[Exercise]: Quote all entries exactly, leaving pictures aside.

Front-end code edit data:

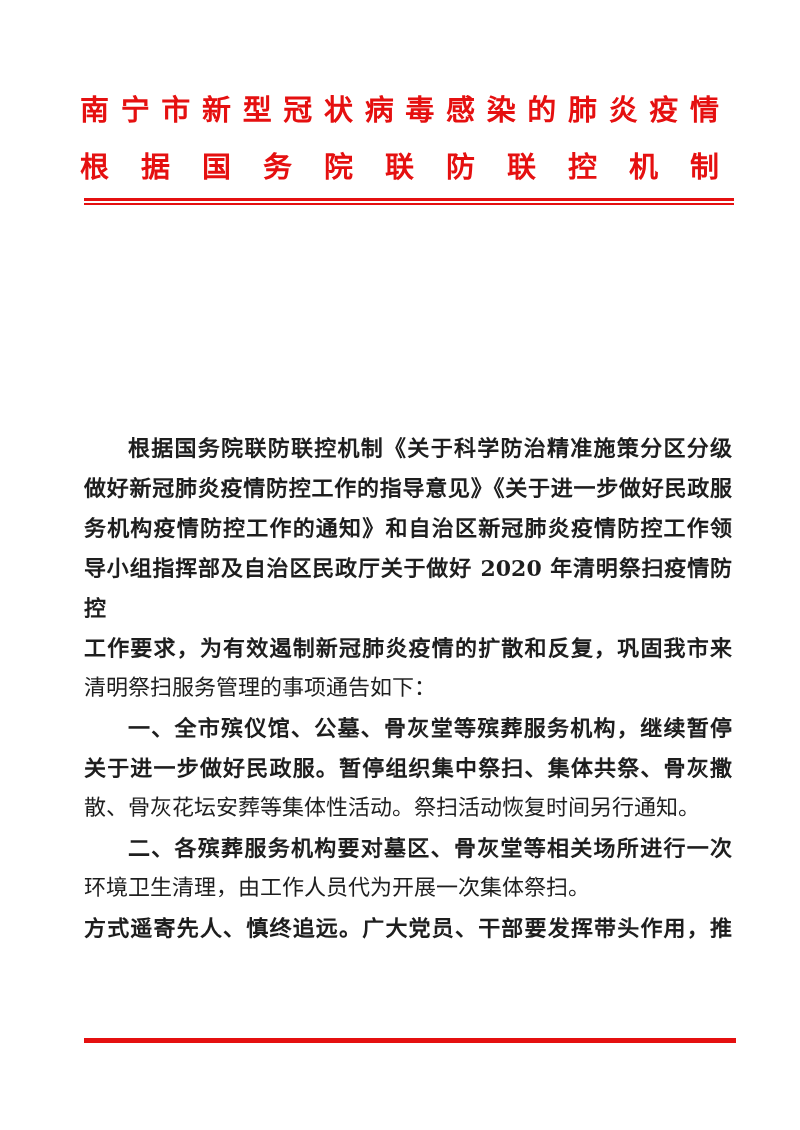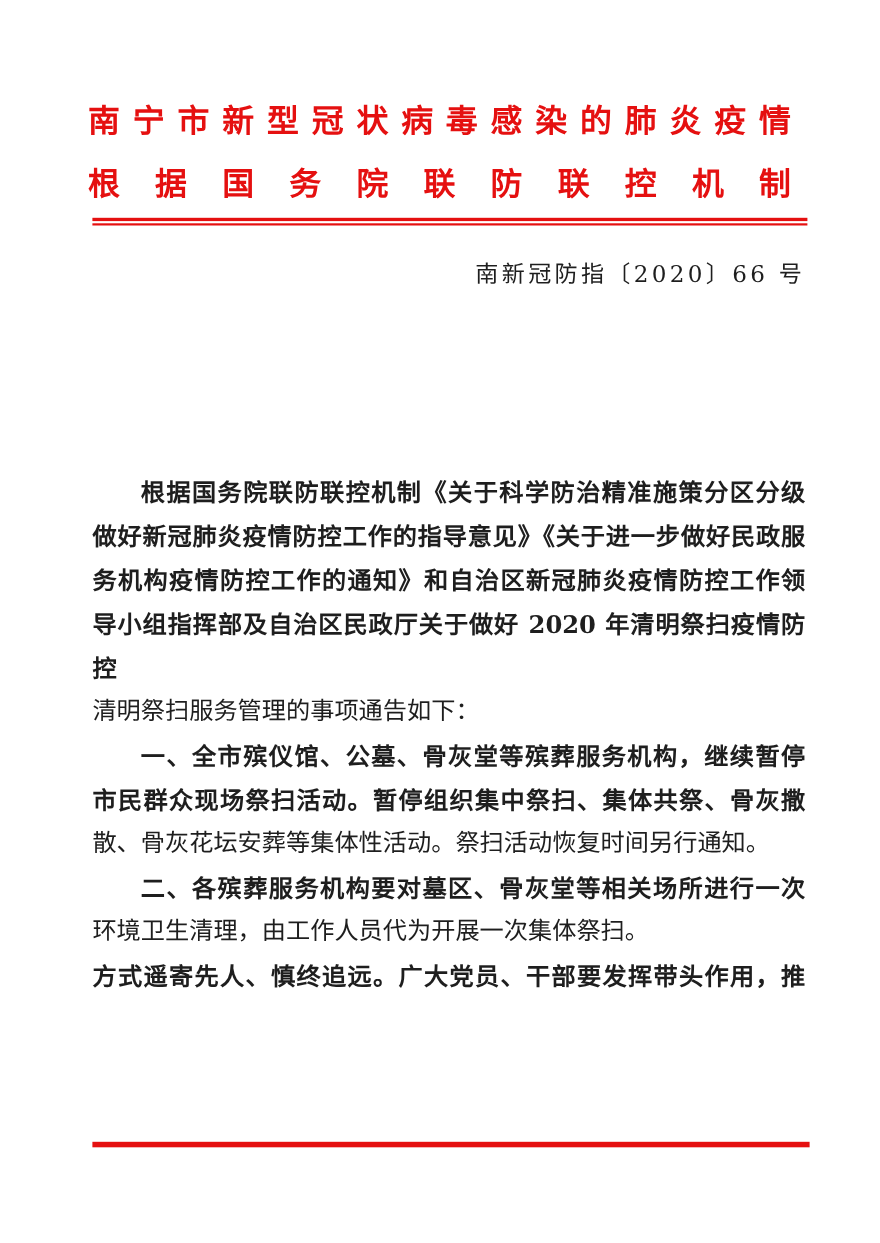--- a/index.html
+++ b/index.html
@@ -87,31 +87,31 @@
     <div class="jline">南宁市新型冠状病毒感染的肺炎疫情</div>
     <div class="jline">根据国务院联防联控机制</div>
   </div>
 
   <div class="double-rule">
     <div class="thick"></div>
     <div class="gap"></div>
     <div class="thin"></div>
   </div>
 
-  <div class="doc-number">南新冠防指〔2020〕66 号</div>
 
 
   <div class="body-text" id="body-text">
       <div class="body-line indent fill">根据国务院联防联控机制《关于科学防治精准施策分区分级</div>
       <div class="body-line fill">做好新冠肺炎疫情防控工作的指导意见》《关于进一步做好民政服</div>
       <div class="body-line fill">务机构疫情防控工作的通知》和自治区新冠肺炎疫情防控工作领</div>
       <div class="body-line fill">导小组指挥部及自治区民政厅关于做好 2020 年清明祭扫疫情防控</div>
+      <div class="body-line fill">工作要求，为有效遏制新冠肺炎疫情的扩散和反复，巩固我市来</div>
       <div class="body-line">清明祭扫服务管理的事项通告如下：</div>
       <div class="body-line indent fill">一、全市殡仪馆、公墓、骨灰堂等殡葬服务机构，继续暂停</div>
-      <div class="body-line fill">市民群众现场祭扫活动。暂停组织集中祭扫、集体共祭、骨灰撒</div>
+      <div class="body-line fill">关于进一步做好民政服。暂停组织集中祭扫、集体共祭、骨灰撒</div>
       <div class="body-line">散、骨灰花坛安葬等集体性活动。祭扫活动恢复时间另行通知。</div>
       <div class="body-line indent fill">二、各殡葬服务机构要对墓区、骨灰堂等相关场所进行一次</div>
       <div class="body-line">环境卫生清理，由工作人员代为开展一次集体祭扫。</div>
       <div class="body-line fill">方式遥寄先人、慎终追远。广大党员、干部要发挥带头作用，推</div>
     </div>
 
   <div class="bottom-rule"></div>
 
 </div>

[Expected answer]:
--- a/index.html
+++ b/index.html
@@ -87,31 +87,31 @@
     <div class="jline">南宁市新型冠状病毒感染的肺炎疫情</div>
     <div class="jline">根据国务院联防联控机制</div>
   </div>
 
   <div class="double-rule">
     <div class="thick"></div>
     <div class="gap"></div>
     <div class="thin"></div>
   </div>
 
-  <div class="doc-number">南新冠防指〔2020〕66 号</div>
 
 
   <div class="body-text" id="body-text">
       <div class="body-line indent fill">根据国务院联防联控机制《关于科学防治精准施策分区分级</div>
       <div class="body-line fill">做好新冠肺炎疫情防控工作的指导意见》《关于进一步做好民政服</div>
       <div class="body-line fill">务机构疫情防控工作的通知》和自治区新冠肺炎疫情防控工作领</div>
       <div class="body-line fill">导小组指挥部及自治区民政厅关于做好 2020 年清明祭扫疫情防控</div>
+      <div class="body-line fill">工作要求，为有效遏制新冠肺炎疫情的扩散和反复，巩固我市来</div>
       <div class="body-line">清明祭扫服务管理的事项通告如下：</div>
       <div class="body-line indent fill">一、全市殡仪馆、公墓、骨灰堂等殡葬服务机构，继续暂停</div>
-      <div class="body-line fill">市民群众现场祭扫活动。暂停组织集中祭扫、集体共祭、骨灰撒</div>
+      <div class="body-line fill">关于进一步做好民政服。暂停组织集中祭扫、集体共祭、骨灰撒</div>
       <div class="body-line">散、骨灰花坛安葬等集体性活动。祭扫活动恢复时间另行通知。</div>
       <div class="body-line indent fill">二、各殡葬服务机构要对墓区、骨灰堂等相关场所进行一次</div>
       <div class="body-line">环境卫生清理，由工作人员代为开展一次集体祭扫。</div>
       <div class="body-line fill">方式遥寄先人、慎终追远。广大党员、干部要发挥带头作用，推</div>
     </div>
 
   <div class="bottom-rule"></div>
 
 </div>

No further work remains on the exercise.